The coalition fighting the Iran-aligned Houthi movement in Yemen said on Wednesday it would allow aid in through the Red Sea ports of Hodeidah and Salif, as well as U.N. flights to Sanaa, more than two weeks after blockading the country.
About 7 million people face famine in Yemen and their survival is dependent on international assistance.
"Full and immediate implementation of the announced measures is a first step in ensuring that food, medicine, and fuel reach the Yemeni people and that the aid organizations on the frontlines of mitigating this humanitarian crisis are able to do their essential work," the White House said in a statement.
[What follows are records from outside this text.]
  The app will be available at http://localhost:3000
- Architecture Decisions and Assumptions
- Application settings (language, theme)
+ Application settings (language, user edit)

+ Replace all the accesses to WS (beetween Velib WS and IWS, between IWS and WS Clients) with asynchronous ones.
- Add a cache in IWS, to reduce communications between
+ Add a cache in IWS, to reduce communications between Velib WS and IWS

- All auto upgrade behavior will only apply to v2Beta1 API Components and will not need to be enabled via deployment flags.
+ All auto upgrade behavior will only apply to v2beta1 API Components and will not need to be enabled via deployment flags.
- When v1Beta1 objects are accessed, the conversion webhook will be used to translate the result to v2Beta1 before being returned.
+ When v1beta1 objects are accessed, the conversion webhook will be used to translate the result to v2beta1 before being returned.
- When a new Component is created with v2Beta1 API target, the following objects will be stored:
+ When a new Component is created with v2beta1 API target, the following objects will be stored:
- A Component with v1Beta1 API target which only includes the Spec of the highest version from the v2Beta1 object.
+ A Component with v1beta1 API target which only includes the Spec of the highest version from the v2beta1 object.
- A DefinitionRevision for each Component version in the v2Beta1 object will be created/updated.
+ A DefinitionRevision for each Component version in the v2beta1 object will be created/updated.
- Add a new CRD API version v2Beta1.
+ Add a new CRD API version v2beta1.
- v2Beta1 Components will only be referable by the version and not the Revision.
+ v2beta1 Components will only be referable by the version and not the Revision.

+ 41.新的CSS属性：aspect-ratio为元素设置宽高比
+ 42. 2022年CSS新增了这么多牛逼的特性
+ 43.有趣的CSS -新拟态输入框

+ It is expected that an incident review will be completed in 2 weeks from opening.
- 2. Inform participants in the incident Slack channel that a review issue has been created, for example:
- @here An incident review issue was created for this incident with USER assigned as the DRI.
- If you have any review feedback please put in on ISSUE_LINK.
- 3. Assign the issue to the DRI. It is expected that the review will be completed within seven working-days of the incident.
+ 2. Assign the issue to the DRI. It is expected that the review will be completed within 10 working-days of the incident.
"We look forward to additional steps that will facilitate the unfettered flow of humanitarian and commercial goods from all ports of entry to the points of need," it added.
A U.N. spokesman said the Saudi-led coalition had given the United Nations permission to resume flights of aid workers to the Houthi-controlled capital on Saturday, but not to dock ships loaded with wheat and medical supplies.
Reuters reported on Wednesday that U.S. Secretary of State Rex Tillerson asked Saudi Arabia to ease the blockade.
The U.S.-backed coalition closed air, land and sea access on Nov. 6, in a move it said was to stop the flow of arms to the Houthis from Iran. The action came after Saudi Arabia intercepted a missile fired toward Riyadh. Iran has denied supplying weapons.
The White House said it was committed to supporting Saudi Arabia and its Gulf partners "against the Iranian Islamic Revolutionary Guard Corps' aggression and blatant violations of international law".
The Saudi-led coalition has been targeting the Houthis since they seized parts of Yemen in 2015, including the capital Sanaa, forcing President Abd-Rabbu Mansour Hadi to flee.
The Houthis, drawn mainly from Yemen's Zaidi Shi'ite minority and allied with long-serving former president Ali Abdullah Saleh, control much of the country.
The United Nations has been mediating in the conflict without much success.
"The United States continues to believe that this devastating conflict, and the suffering it causes, must be brought to an end through political negotiations," the White House said.